On generating prime numbers quickly in Python
I wanted to generate a long list of prime numbers (all prime numbers below 1B).
The terrible way
I remember watching a terrible python tutorial not so long ago with a terrible (if not the worst) way of doing this:
from tqdm import tqdm
def is_prime(n):
for i in range(2, n):
if n % i == 0:
return False
return True
def prime(n):
return [is_prime(i) for i in tqdm(range(1, n+1))]
This is a terrible way of computing all prime number up until \(n\) for several reasons:
- primality tests are less efficient than using sieves when trying to generate a list of primes;
- there is no need to look above \(\sqrt{k}\) when determining if \(k\) is prime.
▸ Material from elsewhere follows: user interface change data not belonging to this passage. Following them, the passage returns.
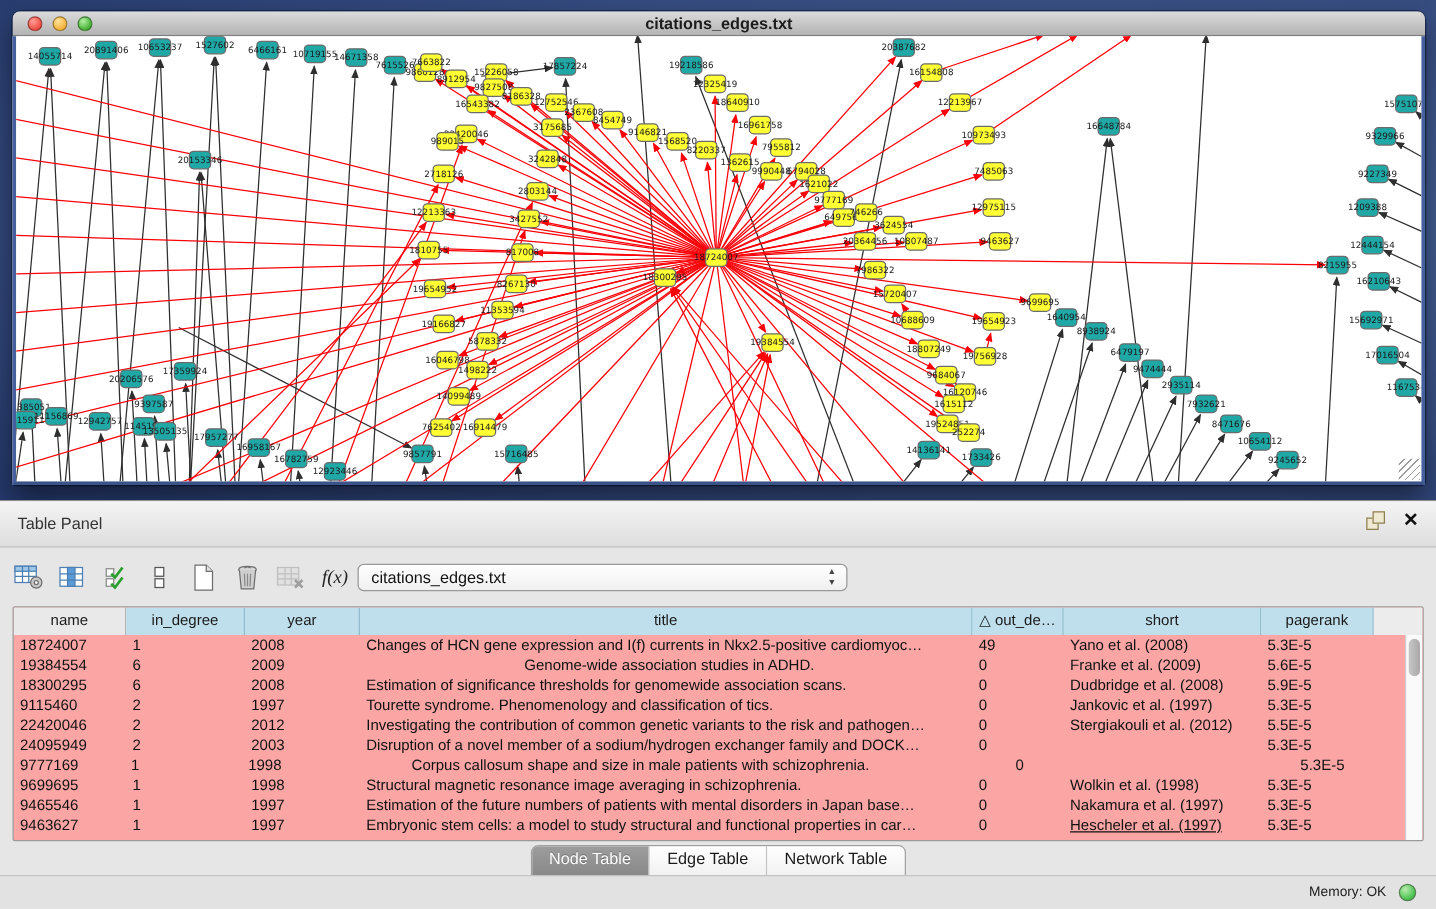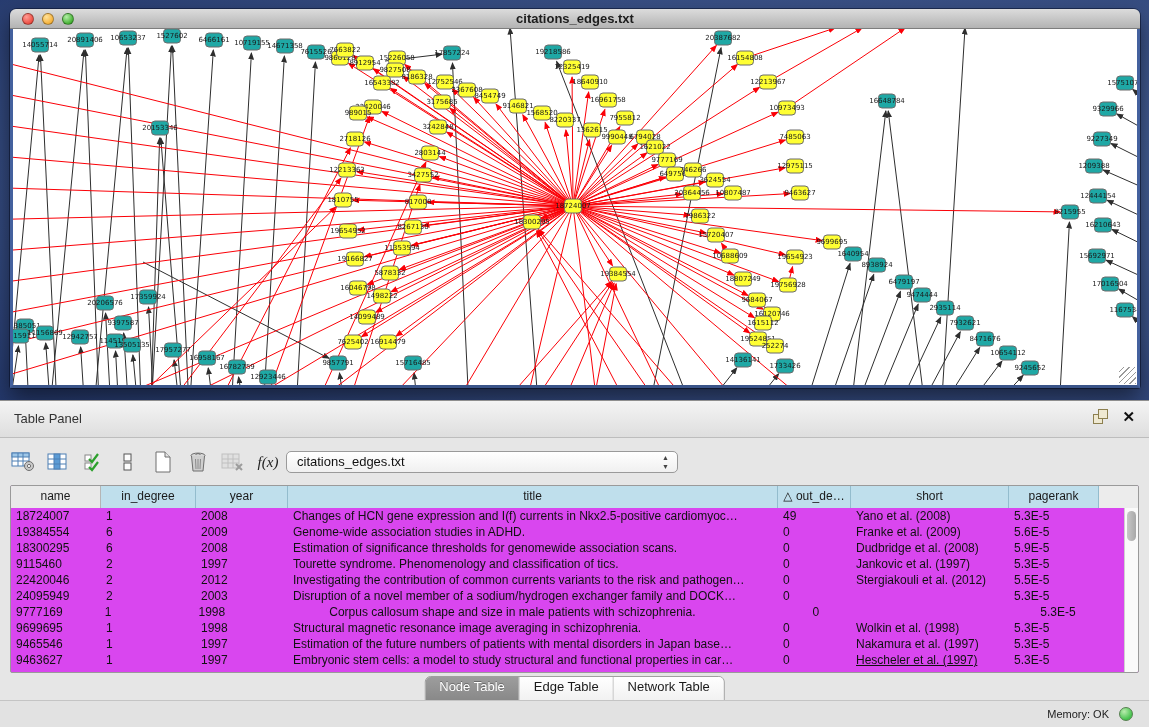"name" .tablebox { background: #d946ef -> #fca5a5 }
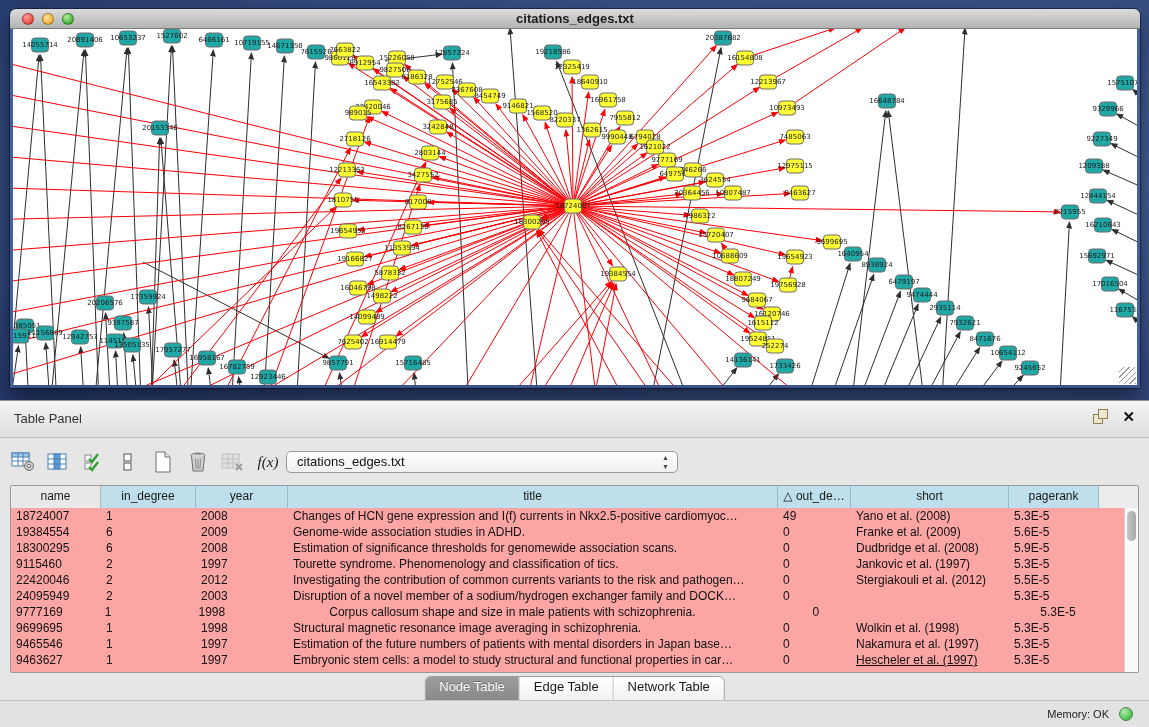"Genome-wide association studies in ADHD." div.td { text-align: none -> center }
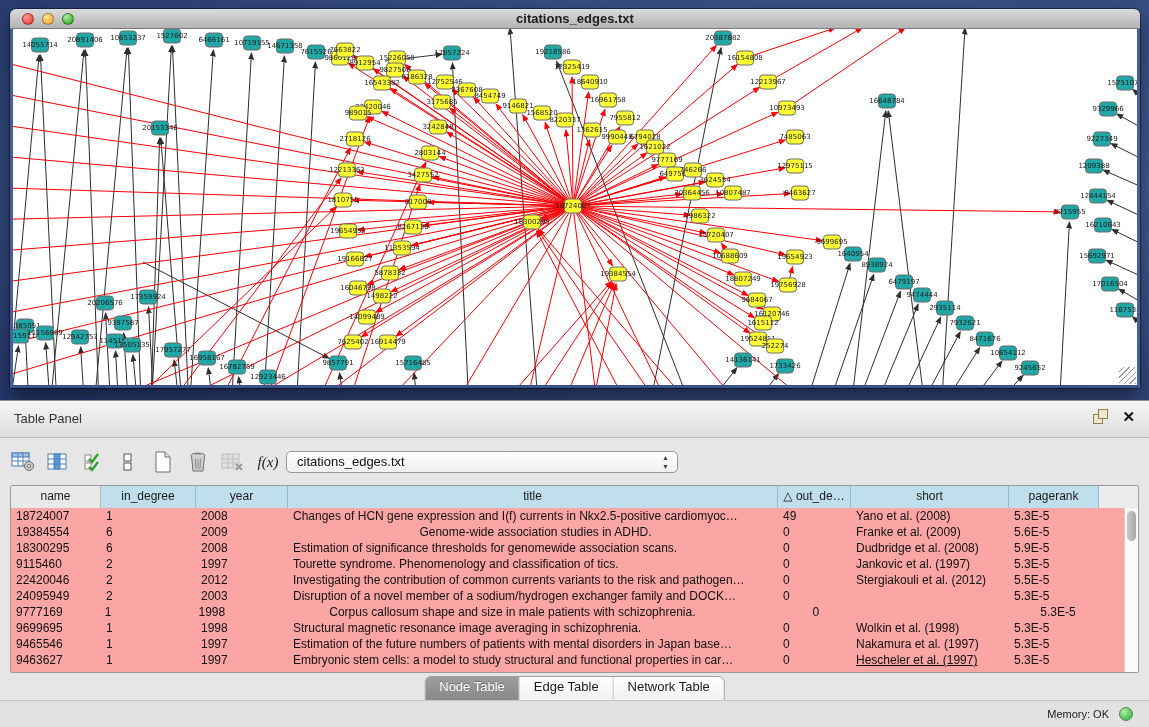"Investigating the contribution of common" div.td { text: currents -> genetic }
Let’s time it for \(n = 100\ 000\):
CPU times: user 30.8 s, sys: 12 ms, total: 30.8 s Wall time: 30.8 s
Sieve of Eratosthenes
This algorithm has been attributed to Eratosthene of Cyrene, a Greek mathematician (see its Wikipedia article) and eliminates the multiples of numbers:
- we generate an array of length \(n\):
- we ignore the \(1\) and start at \(i=2\) and eliminate all its multiples:
- with \(i=3\), we eliminate all its multiples:
- and so on:
It has a complexity of \(O(N \log{N})\).
A first implementation would be:
from tqdm import tqdm
def eratosthene(n):
is_prime = [1 for _ in range(n)]
for i in tqdm(range(2, n+1)):
for j in range(2, n//i + 1):
is_prime[i*j-1] = 0
is_prime[0] = 0
return is_prime
If we time it for \(n = 100\ 000\):
CPU times: user 144 ms, sys: 4.06 ms, total: 148 ms
Wall time: 147 ms
Over 200× faster. But we can improve that.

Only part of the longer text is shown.